2022.11.0	New table features: `Table.diff(other, columns=...)`, `table.remove_duplicates_rows()`, `table.drop_na(*arg)`, `table.replace(target,replacement)`, `table.imputation(sources, targets, methods=...)`, `table.to_pandas()` and `Table.from_pandas(pd.DataFrame)`, `table.to_dict(columns, slice)`, `Table.from_dict()`, `table.transpose(columns, keep, ...)`, New column features: `Column.count(item)`, `Column[:]` is guaranteed to return a python list. `Column.to_numpy(slice)` returns `np.ndarray`. new `tools` library: `from tablite import tools` with: `date_range(start,end)`, `xround(value, multiple, up=None)`, and, `guess` as short-cut for `Datatypes.guess(...)`. bugfixes: `__eq__` was updated but missed `__ne__`. `in` operator in filter would crash if datatypes were not strings.
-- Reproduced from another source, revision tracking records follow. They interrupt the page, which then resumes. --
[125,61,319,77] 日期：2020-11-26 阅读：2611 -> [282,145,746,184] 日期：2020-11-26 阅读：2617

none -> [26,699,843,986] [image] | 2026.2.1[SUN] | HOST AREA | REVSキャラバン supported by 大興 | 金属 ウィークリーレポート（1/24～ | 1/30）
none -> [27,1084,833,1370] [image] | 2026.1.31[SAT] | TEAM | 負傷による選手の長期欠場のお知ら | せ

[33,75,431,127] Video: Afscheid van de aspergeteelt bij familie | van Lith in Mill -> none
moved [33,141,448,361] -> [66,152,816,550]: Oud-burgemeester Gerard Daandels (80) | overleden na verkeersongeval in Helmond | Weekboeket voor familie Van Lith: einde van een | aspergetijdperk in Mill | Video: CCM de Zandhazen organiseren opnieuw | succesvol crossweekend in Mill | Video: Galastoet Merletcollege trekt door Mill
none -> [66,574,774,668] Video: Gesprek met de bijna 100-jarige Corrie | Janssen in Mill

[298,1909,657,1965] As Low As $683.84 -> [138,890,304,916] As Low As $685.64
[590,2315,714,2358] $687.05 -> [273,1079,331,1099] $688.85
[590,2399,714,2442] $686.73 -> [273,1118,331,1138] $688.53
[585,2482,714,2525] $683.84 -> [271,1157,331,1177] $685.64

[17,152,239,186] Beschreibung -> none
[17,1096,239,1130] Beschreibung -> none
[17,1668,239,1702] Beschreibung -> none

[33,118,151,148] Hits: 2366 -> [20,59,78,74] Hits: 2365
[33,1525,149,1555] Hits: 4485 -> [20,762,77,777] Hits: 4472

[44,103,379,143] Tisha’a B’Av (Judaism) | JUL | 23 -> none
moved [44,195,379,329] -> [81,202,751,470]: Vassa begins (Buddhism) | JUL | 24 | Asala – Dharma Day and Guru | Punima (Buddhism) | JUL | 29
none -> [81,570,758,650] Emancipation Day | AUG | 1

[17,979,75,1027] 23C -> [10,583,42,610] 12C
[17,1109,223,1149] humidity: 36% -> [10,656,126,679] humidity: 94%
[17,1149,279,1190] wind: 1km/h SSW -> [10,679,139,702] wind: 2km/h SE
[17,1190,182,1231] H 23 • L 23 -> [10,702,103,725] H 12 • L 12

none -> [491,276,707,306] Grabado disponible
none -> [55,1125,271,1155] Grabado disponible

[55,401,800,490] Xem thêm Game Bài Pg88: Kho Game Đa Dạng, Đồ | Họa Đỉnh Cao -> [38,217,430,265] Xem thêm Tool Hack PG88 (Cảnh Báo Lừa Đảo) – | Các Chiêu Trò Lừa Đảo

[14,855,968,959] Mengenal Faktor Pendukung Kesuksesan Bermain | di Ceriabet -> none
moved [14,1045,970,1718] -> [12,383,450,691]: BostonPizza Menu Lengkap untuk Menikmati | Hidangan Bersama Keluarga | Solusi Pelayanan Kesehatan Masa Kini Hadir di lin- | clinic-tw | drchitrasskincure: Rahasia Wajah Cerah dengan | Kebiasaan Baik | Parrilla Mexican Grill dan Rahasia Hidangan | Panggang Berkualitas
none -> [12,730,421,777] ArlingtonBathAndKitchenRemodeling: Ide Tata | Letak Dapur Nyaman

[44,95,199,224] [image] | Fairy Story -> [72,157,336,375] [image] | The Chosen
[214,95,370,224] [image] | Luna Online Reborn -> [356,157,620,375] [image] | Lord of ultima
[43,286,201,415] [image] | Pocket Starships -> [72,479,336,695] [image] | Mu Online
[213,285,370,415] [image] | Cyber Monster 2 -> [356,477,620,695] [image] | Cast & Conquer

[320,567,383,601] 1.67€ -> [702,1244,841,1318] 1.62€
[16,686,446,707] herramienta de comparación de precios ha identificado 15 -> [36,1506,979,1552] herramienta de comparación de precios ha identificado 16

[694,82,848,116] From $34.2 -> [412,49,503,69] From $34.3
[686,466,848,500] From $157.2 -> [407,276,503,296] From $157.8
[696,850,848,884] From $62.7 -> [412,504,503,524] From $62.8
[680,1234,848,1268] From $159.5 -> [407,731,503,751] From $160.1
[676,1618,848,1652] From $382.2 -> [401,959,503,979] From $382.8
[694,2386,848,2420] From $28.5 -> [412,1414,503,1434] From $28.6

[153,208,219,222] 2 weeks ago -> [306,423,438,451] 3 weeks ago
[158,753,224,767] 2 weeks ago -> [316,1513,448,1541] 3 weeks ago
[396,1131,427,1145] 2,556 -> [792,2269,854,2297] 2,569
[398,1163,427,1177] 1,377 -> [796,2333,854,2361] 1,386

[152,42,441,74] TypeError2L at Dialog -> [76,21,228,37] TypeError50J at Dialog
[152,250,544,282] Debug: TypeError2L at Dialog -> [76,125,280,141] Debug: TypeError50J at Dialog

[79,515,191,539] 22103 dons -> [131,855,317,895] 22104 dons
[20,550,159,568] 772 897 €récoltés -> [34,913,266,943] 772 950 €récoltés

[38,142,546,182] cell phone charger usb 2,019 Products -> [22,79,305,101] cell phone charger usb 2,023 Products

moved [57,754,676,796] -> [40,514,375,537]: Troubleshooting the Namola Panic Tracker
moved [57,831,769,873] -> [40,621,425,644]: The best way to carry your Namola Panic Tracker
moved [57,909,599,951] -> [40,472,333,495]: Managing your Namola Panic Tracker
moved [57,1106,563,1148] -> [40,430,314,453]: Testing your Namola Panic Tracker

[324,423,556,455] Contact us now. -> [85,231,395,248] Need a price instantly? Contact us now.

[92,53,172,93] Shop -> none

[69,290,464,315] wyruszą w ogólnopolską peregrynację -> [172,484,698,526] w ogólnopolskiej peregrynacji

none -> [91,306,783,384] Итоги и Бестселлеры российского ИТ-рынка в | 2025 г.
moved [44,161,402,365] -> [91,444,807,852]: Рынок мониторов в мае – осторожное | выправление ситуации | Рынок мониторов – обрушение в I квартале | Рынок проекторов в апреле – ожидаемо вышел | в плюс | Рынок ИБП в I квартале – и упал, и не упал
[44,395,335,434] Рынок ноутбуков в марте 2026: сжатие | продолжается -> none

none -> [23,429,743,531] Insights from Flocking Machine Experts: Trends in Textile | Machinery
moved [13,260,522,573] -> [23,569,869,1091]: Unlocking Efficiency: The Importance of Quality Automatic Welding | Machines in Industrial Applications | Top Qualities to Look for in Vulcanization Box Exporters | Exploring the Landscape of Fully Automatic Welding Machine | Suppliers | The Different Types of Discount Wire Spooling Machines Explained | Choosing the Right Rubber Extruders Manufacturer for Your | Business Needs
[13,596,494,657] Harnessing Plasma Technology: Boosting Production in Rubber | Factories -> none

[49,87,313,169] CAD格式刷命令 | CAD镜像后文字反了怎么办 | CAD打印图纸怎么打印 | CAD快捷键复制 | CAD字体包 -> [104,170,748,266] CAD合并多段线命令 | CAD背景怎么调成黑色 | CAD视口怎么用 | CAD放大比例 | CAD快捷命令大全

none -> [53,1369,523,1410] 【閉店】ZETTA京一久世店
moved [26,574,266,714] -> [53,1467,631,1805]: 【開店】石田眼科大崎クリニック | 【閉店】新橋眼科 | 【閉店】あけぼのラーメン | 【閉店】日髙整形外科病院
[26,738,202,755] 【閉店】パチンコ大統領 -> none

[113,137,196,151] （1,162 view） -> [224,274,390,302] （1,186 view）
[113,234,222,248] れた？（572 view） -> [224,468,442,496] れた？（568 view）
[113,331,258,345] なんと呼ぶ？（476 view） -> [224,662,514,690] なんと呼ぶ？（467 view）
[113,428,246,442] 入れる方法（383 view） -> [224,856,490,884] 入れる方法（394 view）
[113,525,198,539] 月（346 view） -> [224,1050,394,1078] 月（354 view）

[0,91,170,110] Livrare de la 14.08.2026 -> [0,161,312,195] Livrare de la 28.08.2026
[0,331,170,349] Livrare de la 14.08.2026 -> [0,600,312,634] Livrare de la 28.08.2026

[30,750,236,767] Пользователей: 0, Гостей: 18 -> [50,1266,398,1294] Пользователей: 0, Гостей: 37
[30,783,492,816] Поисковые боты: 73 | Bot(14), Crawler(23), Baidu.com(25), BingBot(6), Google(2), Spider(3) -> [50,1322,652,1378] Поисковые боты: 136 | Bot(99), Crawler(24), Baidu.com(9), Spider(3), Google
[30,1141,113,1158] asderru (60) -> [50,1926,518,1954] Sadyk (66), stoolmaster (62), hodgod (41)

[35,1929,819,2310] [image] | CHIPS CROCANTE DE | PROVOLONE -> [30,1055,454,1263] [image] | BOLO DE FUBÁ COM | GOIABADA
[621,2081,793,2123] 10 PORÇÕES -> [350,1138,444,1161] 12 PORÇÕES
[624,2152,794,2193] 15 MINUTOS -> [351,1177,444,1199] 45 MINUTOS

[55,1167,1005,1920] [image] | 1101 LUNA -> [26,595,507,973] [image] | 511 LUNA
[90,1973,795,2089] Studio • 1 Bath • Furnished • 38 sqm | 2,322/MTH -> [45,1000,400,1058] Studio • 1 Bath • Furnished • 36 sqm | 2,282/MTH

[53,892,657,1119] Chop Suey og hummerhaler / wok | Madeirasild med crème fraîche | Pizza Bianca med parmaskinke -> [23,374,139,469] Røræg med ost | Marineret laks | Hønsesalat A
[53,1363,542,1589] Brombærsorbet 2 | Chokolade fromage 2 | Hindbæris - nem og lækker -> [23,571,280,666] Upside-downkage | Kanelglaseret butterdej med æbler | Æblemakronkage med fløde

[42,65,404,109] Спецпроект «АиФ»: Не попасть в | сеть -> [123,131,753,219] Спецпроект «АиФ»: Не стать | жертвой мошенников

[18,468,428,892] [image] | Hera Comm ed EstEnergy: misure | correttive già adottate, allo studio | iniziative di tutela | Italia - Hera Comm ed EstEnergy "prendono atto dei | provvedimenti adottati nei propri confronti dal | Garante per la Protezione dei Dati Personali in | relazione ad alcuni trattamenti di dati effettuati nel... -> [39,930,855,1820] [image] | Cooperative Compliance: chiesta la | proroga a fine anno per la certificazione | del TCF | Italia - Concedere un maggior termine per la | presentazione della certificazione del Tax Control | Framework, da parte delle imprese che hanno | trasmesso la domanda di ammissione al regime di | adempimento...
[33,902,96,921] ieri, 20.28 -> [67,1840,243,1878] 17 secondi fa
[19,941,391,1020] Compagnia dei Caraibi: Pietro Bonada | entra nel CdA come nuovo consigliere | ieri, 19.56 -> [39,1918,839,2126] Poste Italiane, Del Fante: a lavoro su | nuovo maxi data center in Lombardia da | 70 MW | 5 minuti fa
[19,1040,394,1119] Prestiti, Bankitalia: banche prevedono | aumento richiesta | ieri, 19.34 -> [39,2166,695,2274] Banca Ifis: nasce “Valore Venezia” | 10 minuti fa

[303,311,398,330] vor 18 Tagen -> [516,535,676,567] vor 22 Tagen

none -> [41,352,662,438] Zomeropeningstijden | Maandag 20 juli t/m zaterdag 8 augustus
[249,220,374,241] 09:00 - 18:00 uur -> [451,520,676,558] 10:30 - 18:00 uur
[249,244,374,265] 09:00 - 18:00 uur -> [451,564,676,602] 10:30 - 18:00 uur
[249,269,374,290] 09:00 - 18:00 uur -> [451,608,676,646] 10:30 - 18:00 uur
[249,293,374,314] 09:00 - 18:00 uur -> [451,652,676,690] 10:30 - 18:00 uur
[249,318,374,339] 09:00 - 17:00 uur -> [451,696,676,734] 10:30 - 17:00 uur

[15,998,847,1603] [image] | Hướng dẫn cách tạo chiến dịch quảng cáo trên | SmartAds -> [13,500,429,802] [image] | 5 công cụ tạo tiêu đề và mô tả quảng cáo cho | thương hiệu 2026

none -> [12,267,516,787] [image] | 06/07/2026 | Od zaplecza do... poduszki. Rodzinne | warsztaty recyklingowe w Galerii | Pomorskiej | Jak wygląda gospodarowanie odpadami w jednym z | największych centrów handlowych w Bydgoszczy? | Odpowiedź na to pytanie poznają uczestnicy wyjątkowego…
2022.10.11	filter now accepts any expression (str) that can be compiled by pythons compiler
2022.10.11	Bugfix for `.any` and `.all`. The code now executes much faster
2022.10.10	Bugfix for `Table.import_file`: `import_as` has been removed from keywords.
2022.10.10	All Table functions now have tqdm progressbar.
2022.10.10	More robust calculation for task size for multiprocessing.
2022.10.10	Dependency update: mplite==1.2.0 is now required.
2022.10.9	Bugfix for `Table.import_file`: files with duplicate header names would only have last duplicate name imported. Now the headers are made unique using `name_x` where x is a number.
2022.10.8	Bugfix for groupby: Where keys are empty error should have been raised. Where there are no functions, unique keypairs are returned.
2022.10.7	Bugfix for Column.statistics() for an empty column
2022.10.6	Bugfix for `__setitem__`: tbl['a'] = [] is now seen as `tbl.add_column('a')` Bugfix for `__getitem__`: calling a missing key raises keyerror.
2022.10.5	Bugfix for summary statistics.
2022.10.4	Bugfix for join shortcut.
2022.10.3	Bugfix for DataTypes where bool was evaluated wrongly
2022.10.0	Added ability to reindex in `table.reindex(index=[0,1...,n,n-1])`
2022.9.0	Added ability to store python objects (example). Added warning when user iterates over non-rectangular dataset.
2022.8.0	Added `table.export(path)` which exports tablite Tables to file format given by the file extension. For example `my_table.export('example.xlsx')`. supported formats are: `json`, `html`, `xlsx`, `xls`, `csv`, `tsv`, `txt`, `ods` and `sql`.
2022.7.8	Added ability to forward `tqdm` progressbar into `Table.import_file(..., tqdm=your_tqdm)`, so that Jupyter notebook can use it in `display`-methods.
2022.7.7	Added method `Table.to_sql()` for export to ANSI-92 SQL engines Bugfix on to_json for `timedelta`. Jupyter notebook provides nice view using `Table._repr_html_()` JS-users can use `.as_json_serializable` where suitable.
2022.7.6	get_headers now takes argument `(path, linecount=10)`
2022.7.5	added helper `Table.as_json_serializable` as Jupyterkernel compat.
2022.7.4	adder helper `Table.to_dict`, and updated `Table.to_json`
2022.7.3	table.to_json now takes kwargs: `row_count`, `columns`, `slice_`, `start_on`
2022.7.2	documentation update.
2022.7.1	minor bugfix.
2022.7.0	BREAKING CHANGES - Tablite now uses HDF5 as backend. - Has multiprocessing enabled by default. - Is 20x faster. - Completely new API.
2022.6.0	`DataTypes.guess([list of strings])` returns the best matching python datatype.